Adding true OO capabilities to Rust

And I think Rust's is anything but piecemeal and hacky. I like it quite a bit more than what Python, C++, or Java has provided. Now what?

In particular, the ability to implement an interface for a type without having to name it on the type itself is a huge benefit. It means that I can keep the declaration for the type to just what matters: its data members. The API for the type beyond that can be implemented in any order elsewhere in the module (or, in the larger scope, crate) instead of needing to be right beside the declaration.

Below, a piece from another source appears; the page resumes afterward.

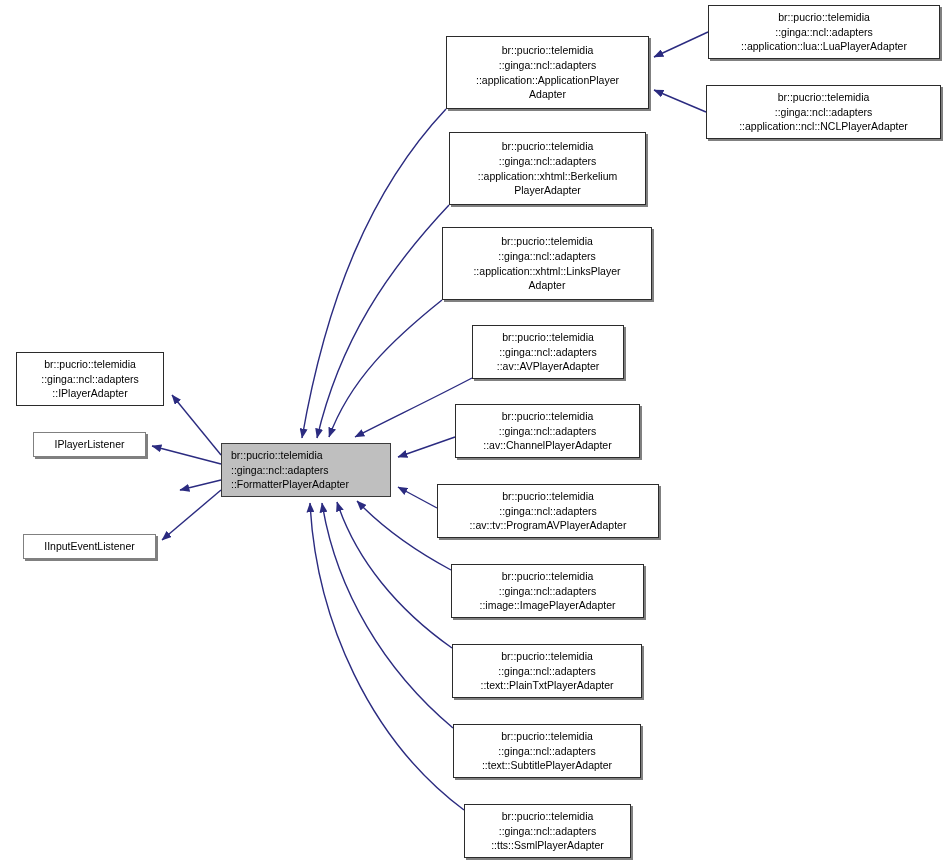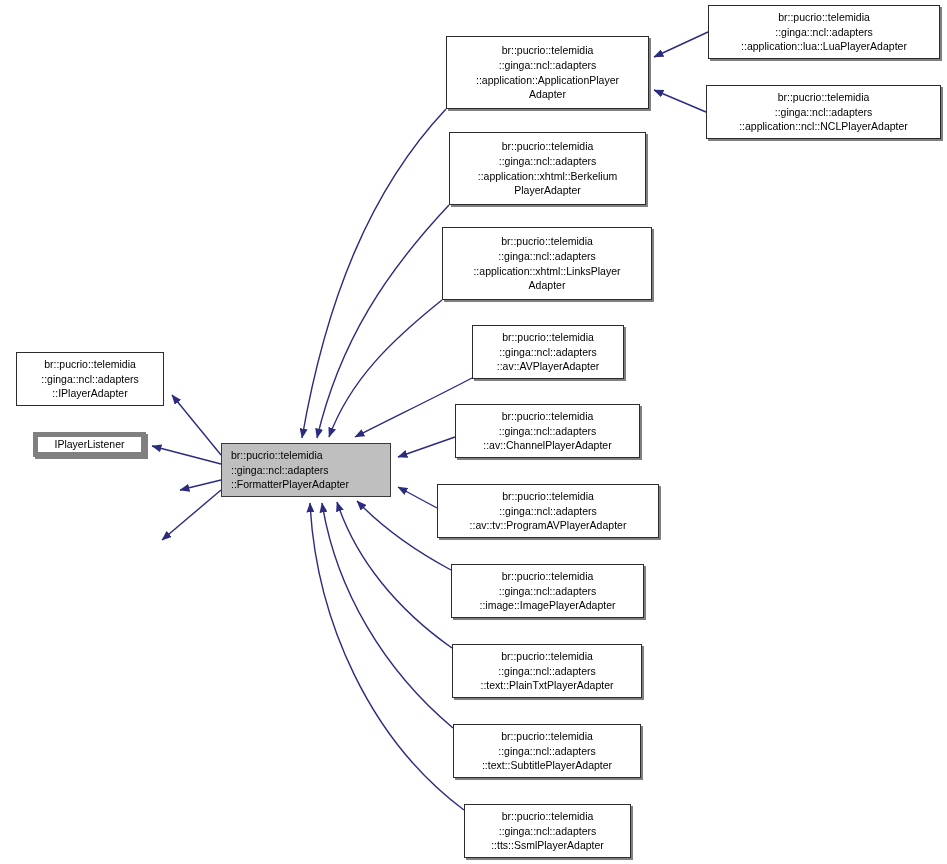"IPlayerListener" .node { border: 5px solid #6d28d9 -> 1px solid #6d28d9 }
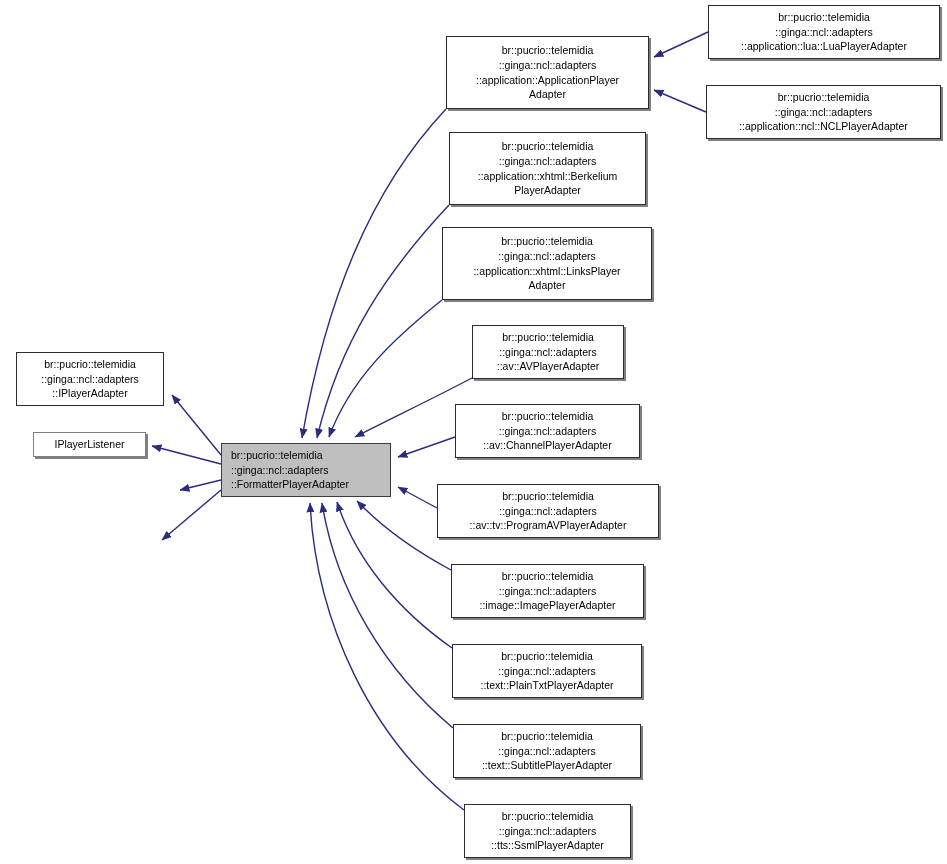"IInputEventListener" div.node { html: none -> <div> <span>IInputEventListener</span> </div> }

Inheritance is a bad default to provide over composition. Types are covariant or contravariant depending on the mutability of the API. For example, the canonical:

struct Ellipse {
public:
  void set_major(int x);
  void set_minor(int x);
};

struct Circle : public Ellipse {
  // So what does `circle->set_major` do here?
};

means that an Ellipse& is actually dangerous because if it is actually a circle, set_major and set_minor actually twiddle the same thing. This feels quite dirty to me when trying to apply the Liskov Substitution Principle and expecting get_major to not care about set_minor calls.

Rust's trait system instead pushes you to think about interfaces that actually matter (here, probably Shape with area and perimeter methods. But mutability is insane to have in such a mechanism because shapes can have all kinds of free parameters that it would never be possible to enumerate everything.

Digging into some library I've never heard of to look for…something that isn't on anyone here's schedule either.

If you just want to showcase something, then be clear that that is what you are doing. Don't put something on the table and say "something should be done" and refuse to explain when folks ask you what to do with your proposal.

AFAICT, "full and clean" has never been done before, so claiming its benefits would seem to be quite premature IMO.